Calculate the pressure exerted by \(0.5000\) mole of \(\mathrm{N}_{2}\) in a 10.000-L container at \(25.0^{\circ} \mathrm{C}\) a. using the ideal gas law. b. using the van der Waals equation. c. Compare the results. d. Compare the results with those in Exercise 115 .

A \(15.0\) -L rigid container was charged with \(0.500\) atm of krypton gas and \(1.50\) atm of chlorine gas at \(350 .{ }^{\circ} \mathrm{C}\). The krypton and chlorine react to form krypton tetrachloride. What mass of krypton tetrachloride can be produced assuming \(100 \%\) yield?

Consider two gases, A and B, each in a 1.0-L container with both gases at the same temperature and pressure. The mass of gas \(\mathrm{A}\) in the container is \(0.34 \mathrm{~g}\) and the mass of gas \(\mathrm{B}\) in the container is \(0.48 \mathrm{~g}\). a. Which gas sample has the most molecules present? Explain. b. Which gas sample has the largest average kinetic energy? Explain. c. Which gas sample has the fastest average velocity? Explain. d. How can the pressure in the two containers be equal to each other since the larger gas B molecules collide with the container walls more forcefully?

Consider separate \(1.0\) -L gaseous samples of \(\mathrm{He}, \mathrm{N}_{2}\), and \(\mathrm{O}_{2}\), all at STP and all acting ideally. Rank the gases in order of increasing average kinetic energy and in order of increasing average velocity.

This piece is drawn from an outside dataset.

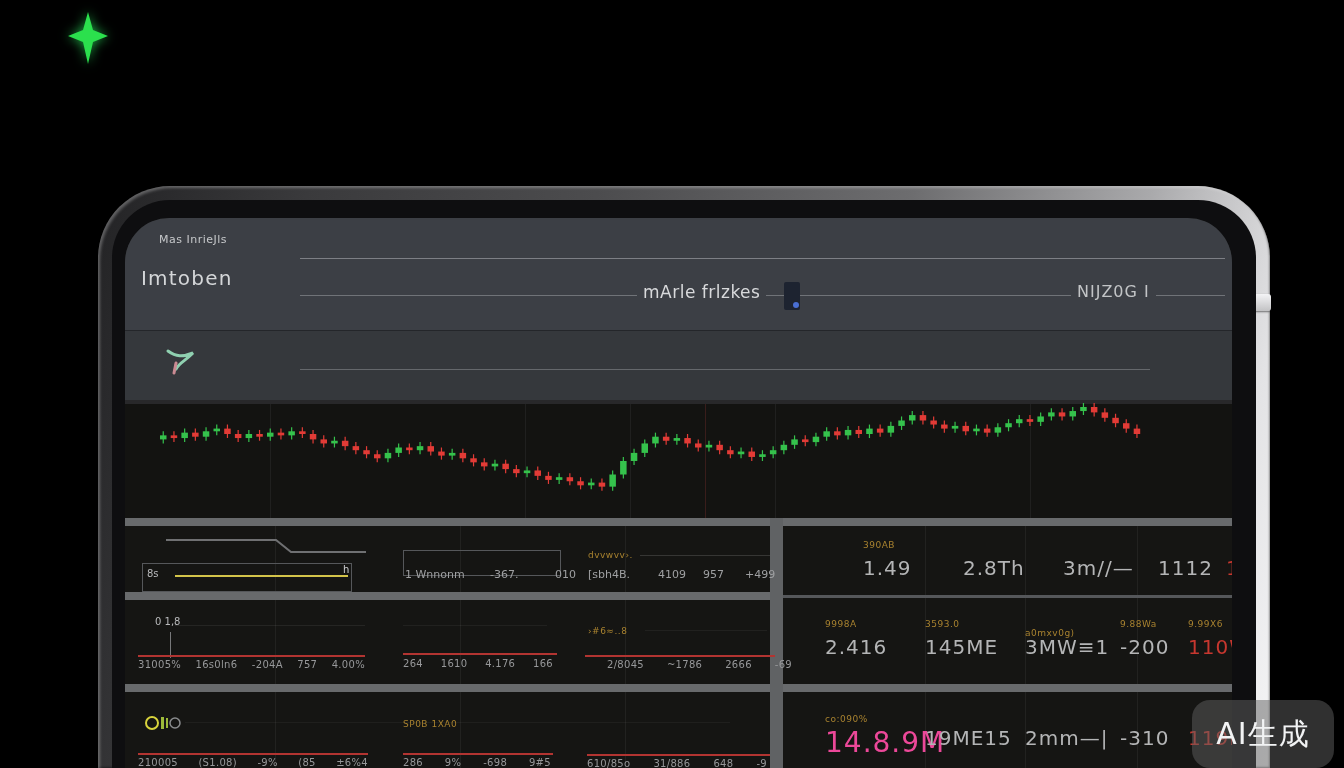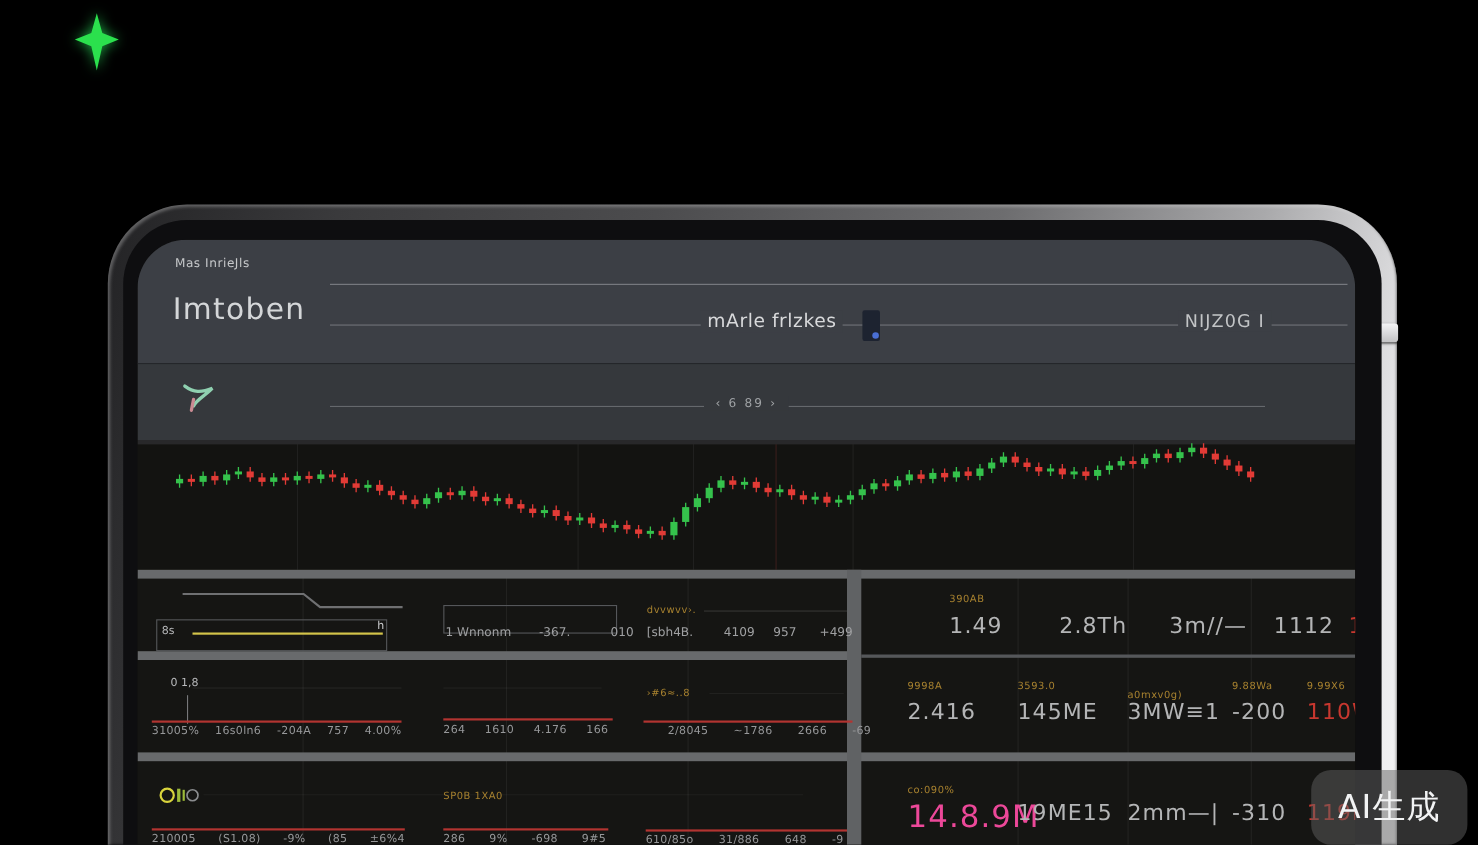"Imtoben" .app-title { font-size: 27px -> 20px; left: 32px -> 16px }
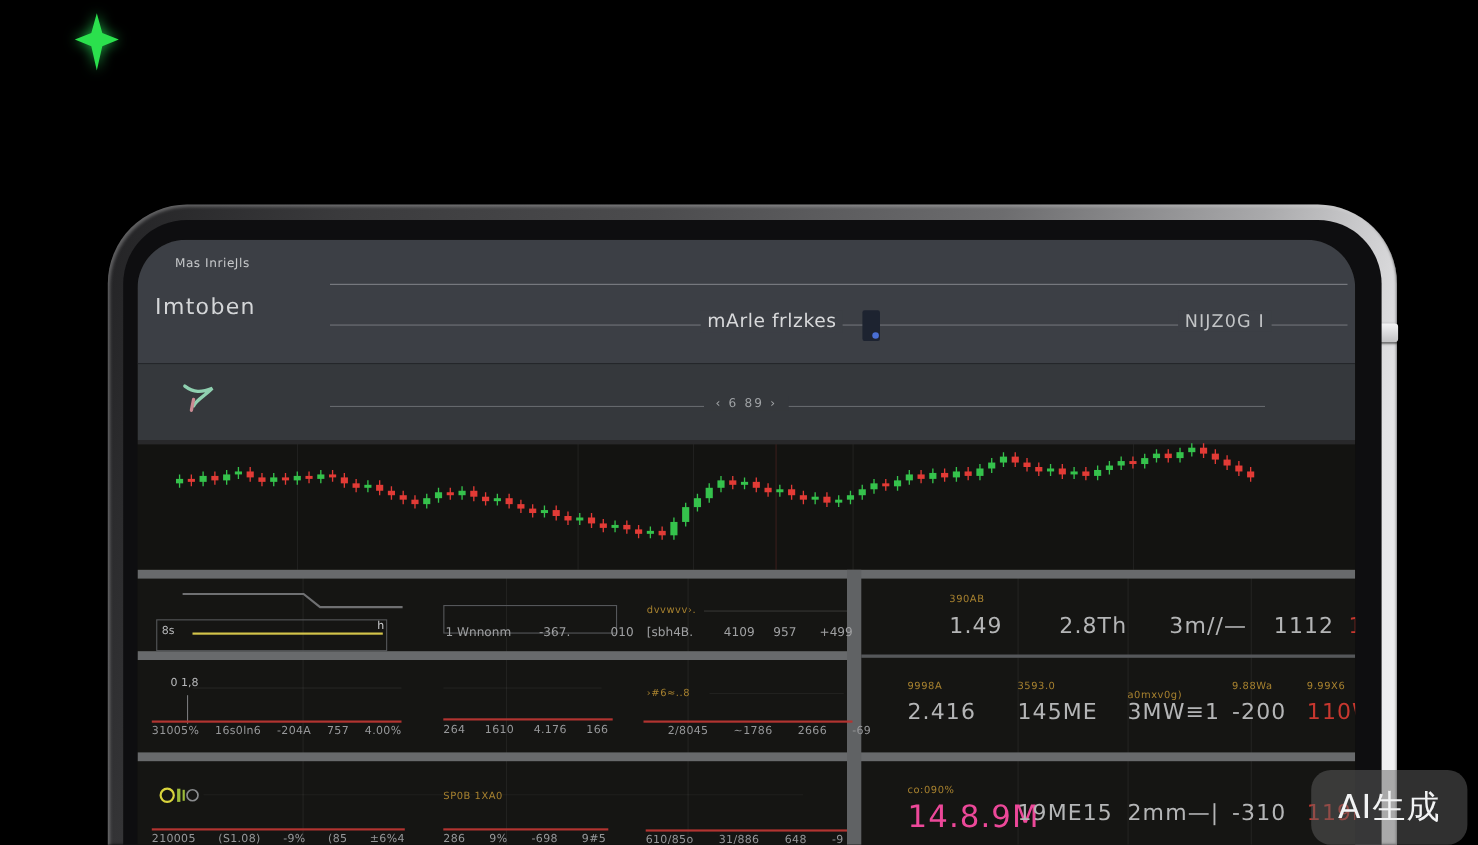"‹ 6 89 ›" div.subval { html: <div><span>‹ 6 89 ›</span></div> -> none }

A 20.0-L stainless steel container at \(25^{\circ} \mathrm{C}\) was charged with \(2.00\) atm of hydrogen gas and \(3.00\) atm of oxygen gas. A spark ignited the mixture, producing water. What is the pressure in the tank at \(25^{\circ} \mathrm{C} ?\) If the exact same experiment were performed, but the temperature was \(125^{\circ} \mathrm{C}\) instead of \(25^{\circ} \mathrm{C}\), what would be the pressure in the tank?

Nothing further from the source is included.